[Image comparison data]
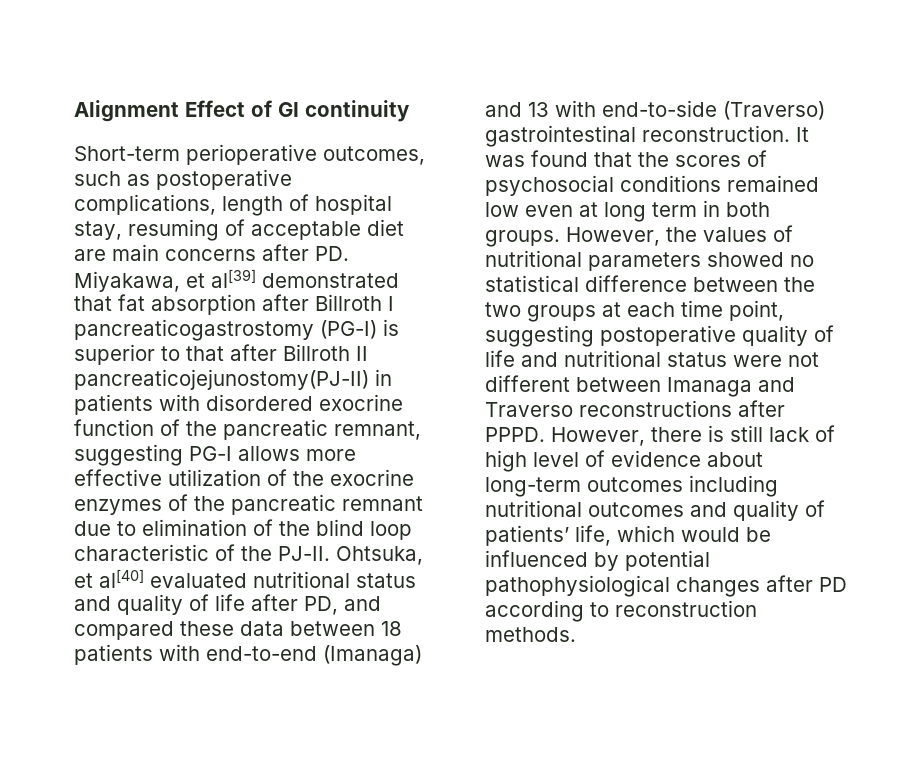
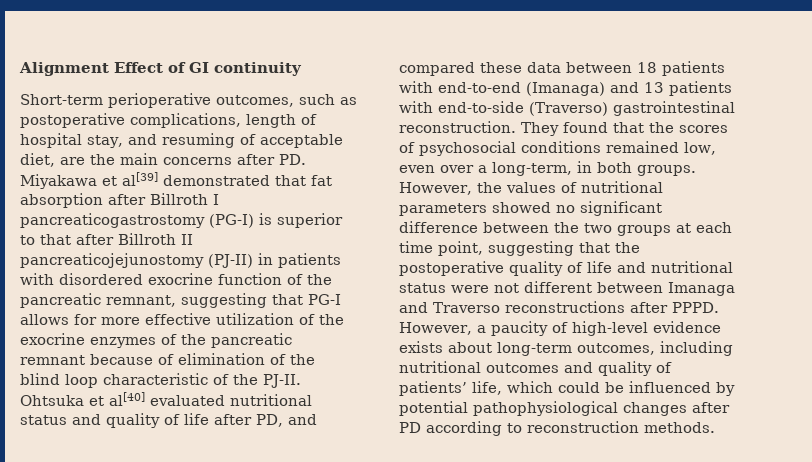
- Short-term perioperative outcomes, such as postoperative complications, length of hospital stay, resuming of acceptable diet are main concerns after PD. Miyakawa, et al[39] demonstrated that fat absorption after Billroth I pancreaticogastrostomy (PG-I) is superior to that after Billroth II pancreaticojejunostomy(PJ-II) in patients with disordered exocrine function of the pancreatic remnant, suggesting PG-I allows more effective utilization of the exocrine enzymes of the pancreatic remnant due to elimination of the blind loop characteristic of the PJ-II.
+ Short-term perioperative outcomes, such as postoperative complications, length of hospital stay, and resuming of acceptable diet, are the main concerns after PD. Miyakawa et al[39] demonstrated that fat absorption after Billroth I pancreaticogastrostomy (PG-I) is superior to that after Billroth II pancreaticojejunostomy (PJ-II) in patients with disordered exocrine function of the pancreatic remnant, suggesting that PG-I allows for more effective utilization of the exocrine enzymes of the pancreatic remnant because of elimination of the blind loop characteristic of the PJ-II.
- Ohtsuka, et al[40] evaluated nutritional status and quality of life after PD, and compared these data between 18 patients with end-to-end (Imanaga) and 13 with end-to-side (Traverso) gastrointestinal reconstruction.
+ Ohtsuka et al[40] evaluated nutritional status and quality of life after PD, and compared these data between 18 patients with end-to-end (Imanaga) and 13 patients with end-to-side (Traverso) gastrointestinal reconstruction.
- It was found that the scores of psychosocial conditions remained low even at long term in both groups.
+ They found that the scores of psychosocial conditions remained low, even over a long-term, in both groups.
- However, the values of nutritional parameters showed no statistical difference between the two groups at each time point, suggesting postoperative quality of life and nutritional status were not different between Imanaga and Traverso reconstructions after PPPD.
+ However, the values of nutritional parameters showed no significant difference between the two groups at each time point, suggesting that the postoperative quality of life and nutritional status were not different between Imanaga and Traverso reconstructions after PPPD.
- However, there is still lack of high level of evidence about long-term outcomes including nutritional outcomes and quality of patients’ life, which would be influenced by potential pathophysiological changes after PD according to reconstruction methods.
+ However, a paucity of high-level evidence exists about long-term outcomes, including nutritional outcomes and quality of patients’ life, which could be influenced by potential pathophysiological changes after PD according to reconstruction methods.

## Instructions to follow
From the data above, output only the lines between the line containing "long-term, in both groups." and the line containing "showed no significant", inclusive, exactly as written.

## Written reply
+ They found that the scores of psychosocial conditions remained low, even over a long-term, in both groups.
- However, the values of nutritional parameters showed no statistical difference between the two groups at each time point, suggesting postoperative quality of life and nutritional status were not different between Imanaga and Traverso reconstructions after PPPD.
+ However, the values of nutritional parameters showed no significant difference between the two groups at each time point, suggesting that the postoperative quality of life and nutritional status were not different between Imanaga and Traverso reconstructions after PPPD.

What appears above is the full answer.